# Assignment:
Among the entries below, count the lines holding the string "solid". Respond with the number alone.

::: Data section

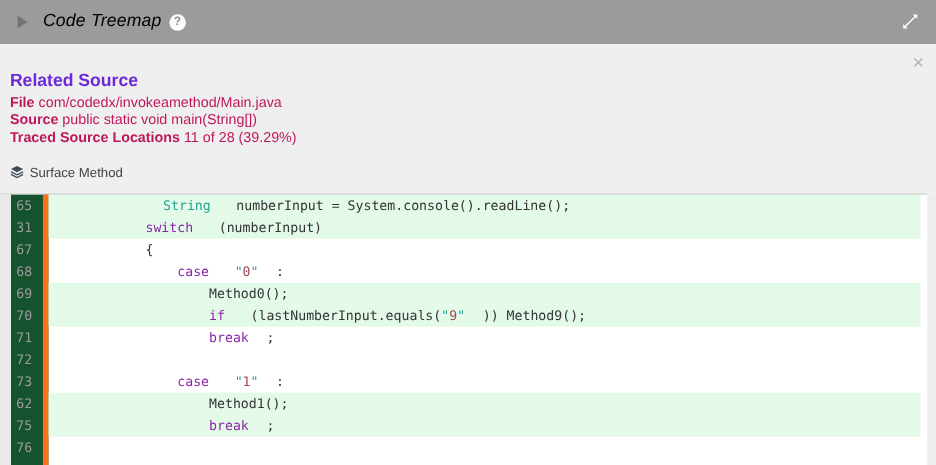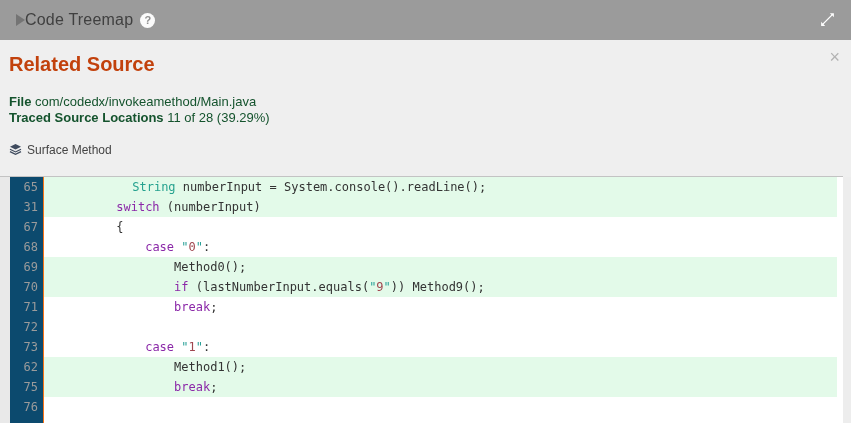--- a/index.html
+++ b/index.html
@@ -9,50 +9,50 @@
   }
   *{box-sizing:border-box;margin:0;padding:0;}
   html,body{width:851px;height:423px;overflow:hidden;}
   body{font-family:"Liberation Sans",sans-serif;background:#fff;}
 
   
   .topbar{height:40px;background:var(--topbar-bg);display:flex;align-items:center;
     padding:0 14px;position:relative;cursor:pointer;}
   .tri{width:0;height:0;border-left:9px solid #747474;border-top:6px solid transparent;
     border-bottom:6px solid transparent;margin-left:2px;}
-  .topbar-title{color:#404040;font-size:16px;letter-spacing:.2px;}
+  .topbar-title{color:#000000;font-size:16px;margin-left:14px;letter-spacing:.2px;font-style:italic;}
   .help-badge{width:15px;height:15px;border-radius:50%;background:#fbfbfb;color:#8f8f8f;
     font-size:11px;font-weight:bold;display:flex;align-items:center;justify-content:center;
     margin-left:7px;line-height:1;}
   .expand-btn{position:absolute;right:15px;top:11px;width:17px;height:17px;cursor:pointer;}
 
   
   .panel-info{height:137px;background:var(--panel-bg);position:relative;padding:9px 10px 0 9px;}
-  .panel-title{font-size:20px;font-weight:bold;color:#c2410c;margin-top:4px;}
+  .panel-title{font-size:16px;font-weight:bold;color:#6d28d9;margin-top:16px;}
   .close-btn{position:absolute;top:8px;right:11px;font-size:18px;color:#b3b3b3;cursor:pointer;
     line-height:1;font-family:"Liberation Sans",sans-serif;}
-  .fields{margin-top:18px;font-size:13px;color:#14532d;}
+  .fields{margin-top:2px;font-size:13px;color:#be185d;}
   .field-row{line-height:16px;white-space:nowrap;}
   .field-row b{font-weight:bold;}
   .surface-row{display:flex;margin-top:17px;color:#444;font-size:12px;}
   .surface-row svg{margin-right:5px;}
   .panel-divider{position:absolute;bottom:0;left:0;right:8px;border-top:1px solid #c3c3c3;}
 
   
   .code-area{height:246px;background:#fff;display:flex;position:relative;
     font-family:"DejaVu Sans Mono","Liberation Mono",monospace;font-size:12px;line-height:20px;}
   .left-strip{width:10px;background:#e9e9e9;flex:0 0 10px;}
-  .gutter{width:34px;flex:0 0 34px;text-align:right;color:var(--num);
-    border-right:1px solid #f97316;background:#0c4a6e;}
+  .gutter{width:34px;flex:0 0 34px;text-align:center;color:var(--num);
+    border-right:5px solid #f97316;background:#14532d;}
   .gutter .num{height:20px;padding-right:5px;}
   .code-lines{flex:1;margin-right:14px;overflow:hidden;}
   .code-row{height:20px;white-space:pre;color:var(--pln);}
   .code-row.hl{background:var(--highlight-green);}
   .kwd{color:var(--kwd);text-align:right;} .typ{color:var(--typ);margin-left:16px;}
-  .stq{color:var(--stq);} .stv{color:var(--stv);} .pln{color:var(--pln);}
+  .stq{color:var(--stq);} .stv{color:var(--stv);} .pln{color:var(--pln);margin-left:16px;}
   .vscroll{position:absolute;right:0;top:0;bottom:0;width:8px;background:#ededed;}
 </style>
 </head>
 <body>
 
 <div class="topbar">
   <span class="tri"></span>
   <span class="topbar-title">Code Treemap</span>
   <span class="help-badge">?</span>
   <span class="expand-btn">
@@ -61,20 +61,21 @@
     </svg>
   </span>
 </div>
 
 <div class="panel-info">
   <div class="panel-title">Related Source</div>
   <span class="close-btn">×</span>
 
   <div class="fields">
     <div class="field-row"><b>File</b> <span>com/codedx/invokeamethod/Main.java</span></div>
+    <div class="field-row"><b>Source</b> <span>public static void main(String[])</span></div>
     <div class="field-row"><b>Traced Source Locations</b> <span>11 of 28 (39.29%)</span></div>
   </div>
 
   <div class="surface-row">
     <svg width="13" height="13" viewBox="0 0 16 16">
       <path d="M8 1.2 L14.8 4.6 L8 8 L1.2 4.6 Z" fill="#3f4b5e"></path>
       <path d="M1.2 7.6 L8 11 L14.8 7.6" fill="none" stroke="#3f4b5e" stroke-width="1.5"></path>
       <path d="M1.2 10.6 L8 14 L14.8 10.6" fill="none" stroke="#3f4b5e" stroke-width="1.5"></path>
     </svg>
     <span>Surface Method</span>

::::::

# Response:
5